It’d be nice if GStreamer went “1.0” at some point, the current status makes it look like a 0.12 will appear at some point.

#4 Georgi Chulkov on 05.14.06 at 09:31

I welcome the idea of having the choice to switch frameworks easily and this is the goal behind Phonon. Besides, consider the following situation: GStreamer supports formats A, B, and C. Xine supports B, C, and D. If Phonon allows me to choose a different back-end per format, then I can support all four without any extra effort (of learning a new API and doing Phonon’s integration work myself)!

On a broader note, there’s a reason why today we have so many application choices for some taks. KDE vs Gnome, Firefox vs Konqueror, amoong others. I’m reasonably confident that GStreamer will not go away, but it may make some major choices that I do not agree with. (I am intentinally unspecific here. If I were to mention where Gnome, or Firefox, or whatever other app went wrong for me personally, suddenly it would be a post about *that*, and not the big picture.)

Let KDE go in a conceptually different way with Phonon from GNOME with GStreamer. Let’s see how each turns out. Then, we can all chose and use what we like better. Diversity is very important, as any problems one of the two communities may face will warn the other, and in the end improve both. If we stick to one philosophy, we’re autimatically ditching all those potential advantages of the other, which we would never discover.

I love choice. I also love the way Amarok will let me choose Xine or GStreamer, and would love to see this idea implemented globally within KDE.

#5 Bongani Hlope on 05.14.06 at 18:00

This thread is just silly. Phonono is an API to be used by KDE applications for their multimedia needs using different MM backends. GStreamer is a MM backend. If it is wrong for writing an API to use for different bacends, then lets get rid of glibc and concentrate on the API provided by BSD or Linux.

This whole post use just useless arguments about a MM backend writer thinkin that abstracting his backend will hurt his project… For KDE would like to “use your backend” but they don’t like the API you expose, is it wrong for them to “use you backend”, but having an API wrapper?

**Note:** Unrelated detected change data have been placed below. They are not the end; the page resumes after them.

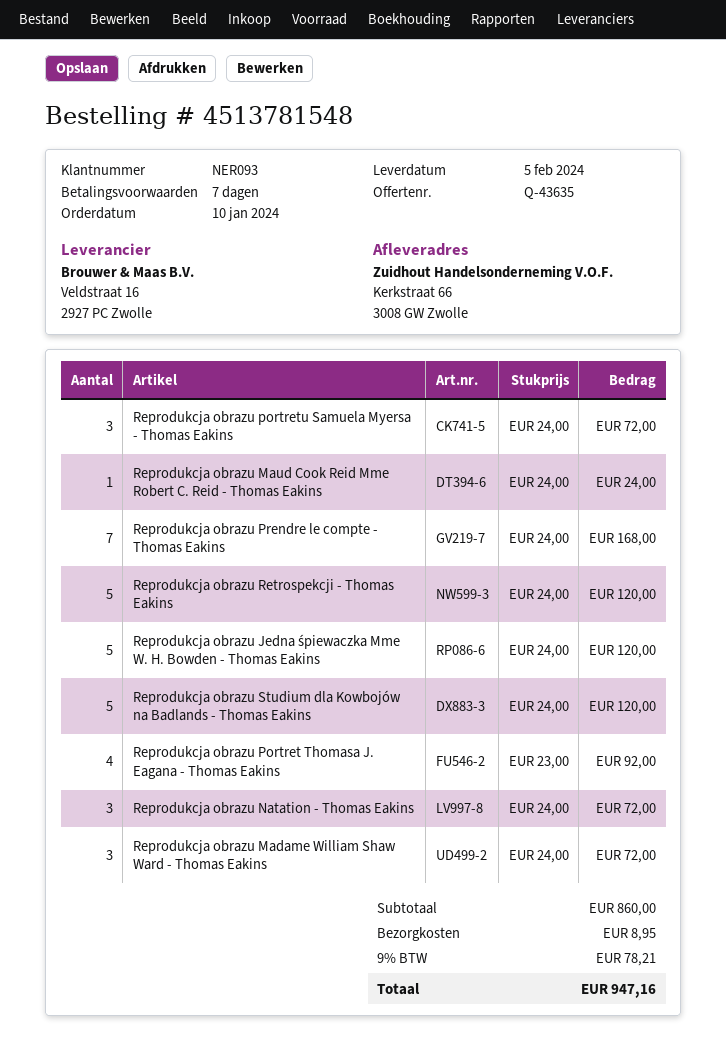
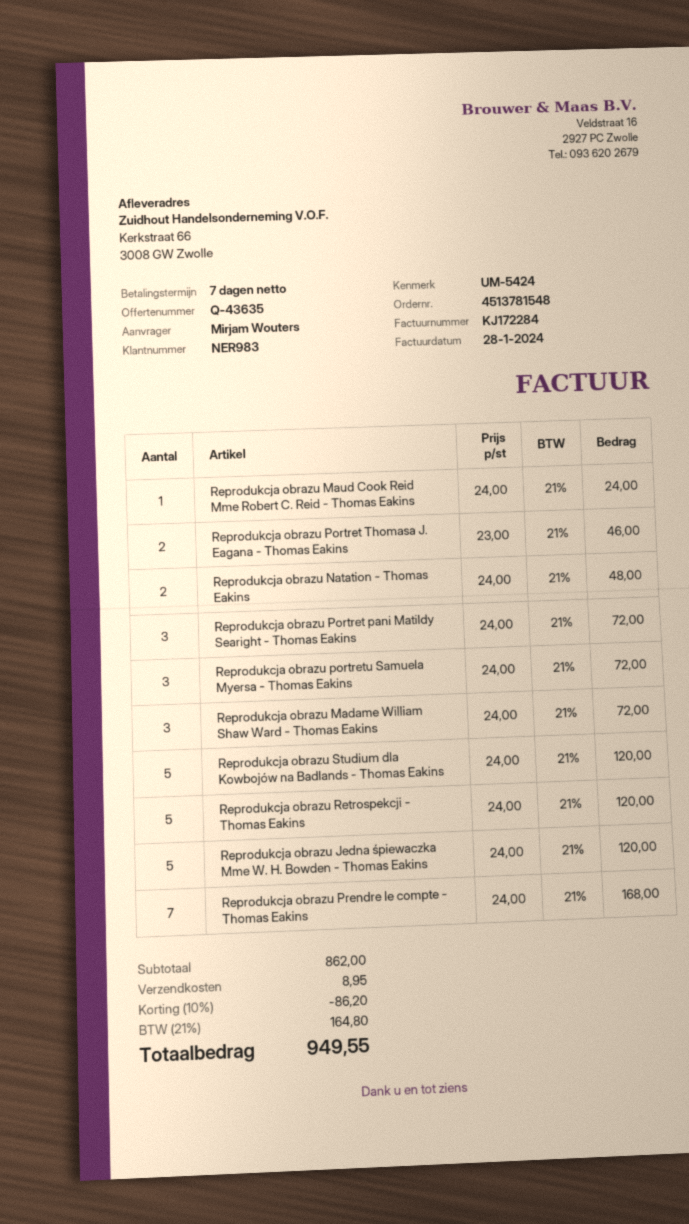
customer number: NER093 -> NER983
Reprodukcja obrazu Portret Thomasa J. Eagana - Thomas Eakins: 4 x 23.00 = 92.00 -> 2 x 23.00 = 46.00
Reprodukcja obrazu Natation - Thomas Eakins: 3 x 24.00 = 72.00 -> 2 x 24.00 = 48.00
Reprodukcja obrazu Portret pani Matildy Searight - Thomas Eakins: none -> 3 x 24.00 = 72.00
subtotal: 860.00 -> 862.00
discount: none -> 10% = 86.20
tax: 9% = 78.21 -> 21% = 164.80
total: 947.16 -> 949.55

Stop being childish, no one is taking your candy yet.

If at the end you backend sucks, fix it or it can easily be replaced. All you need to do is look at what developers are unhappy about, then try to work on a solution. Whining that you backend will be abstracted away (NOTE: Phonono is not even attempting to replace you) is just plain being silly.

#6 Heitzso on 05.15.06 at 20:09

I prefer gnome simplicity over kde eye-candy. That said, I understand some folks prefer kde eye-candy over gnome simplicity. That’s just fine. People are diverse. That’s a good thing. But I do, personally, prefer gnome, so …

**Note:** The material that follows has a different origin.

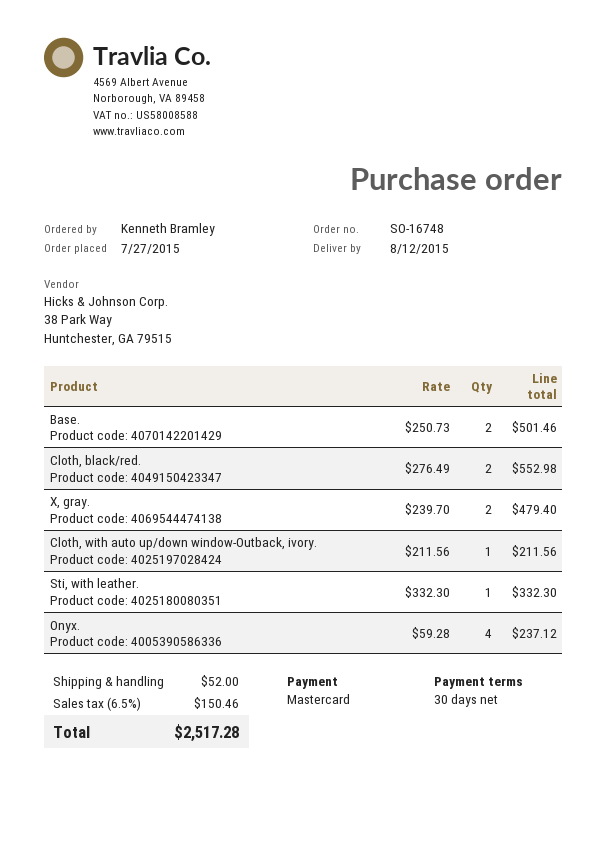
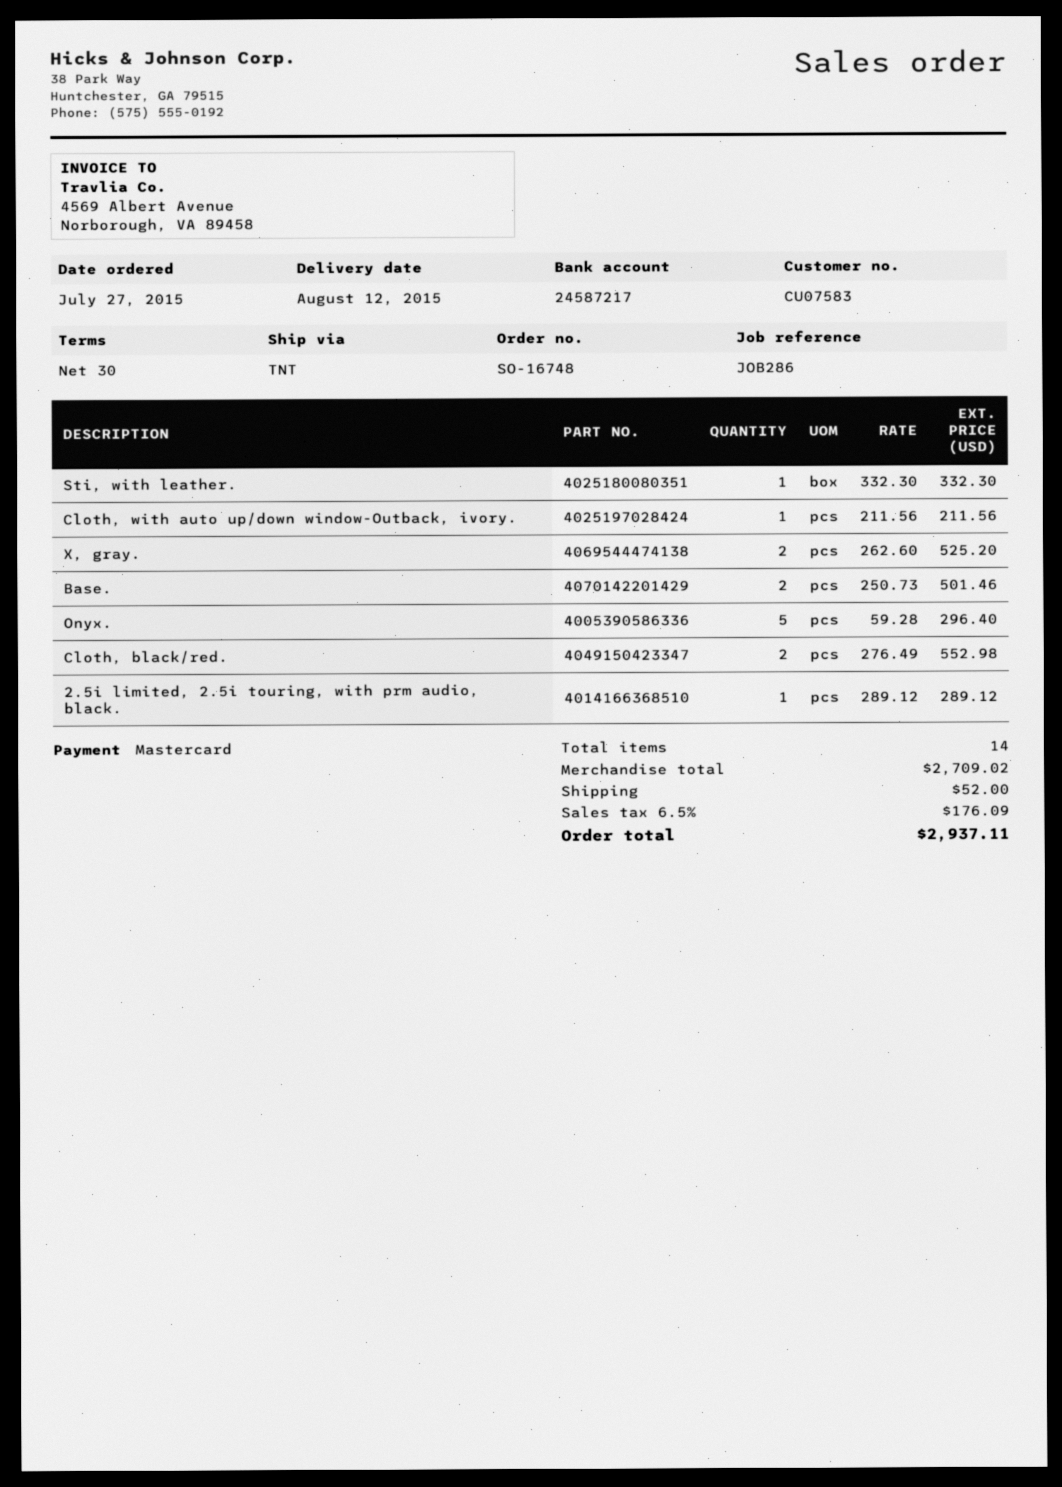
X, gray.: 2 x 239.70 = 479.40 -> 2 x 262.60 = 525.20
Onyx.: 4 x 59.28 = 237.12 -> 5 x 59.28 = 296.40
2.5i limited, 2.5i touring, with prm audio, black.: none -> 1 x 289.12 = 289.12
tax: 6.5% = 150.46 -> 6.5% = 176.09
total: 2517.28 -> 2937.11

If KDE wants to shoot themselves in the foot with phonon the same way they did with arts, hey, let them. Won’t jiggle my gnome desktop. phonon will have to eventually reinvent the complexity of gstreamer. and, like arts, won’t have the developers to pull it off. So, hey, go ahead with phonom.

Then, 5 years from now, we’ll have a brand shiny new kde proposal for a replacement for unmaintained phonon, the same as we have a brand shiny new kde proposal for a replacement for arts. Heaven forbid they should embrace somebody else’s extensive library.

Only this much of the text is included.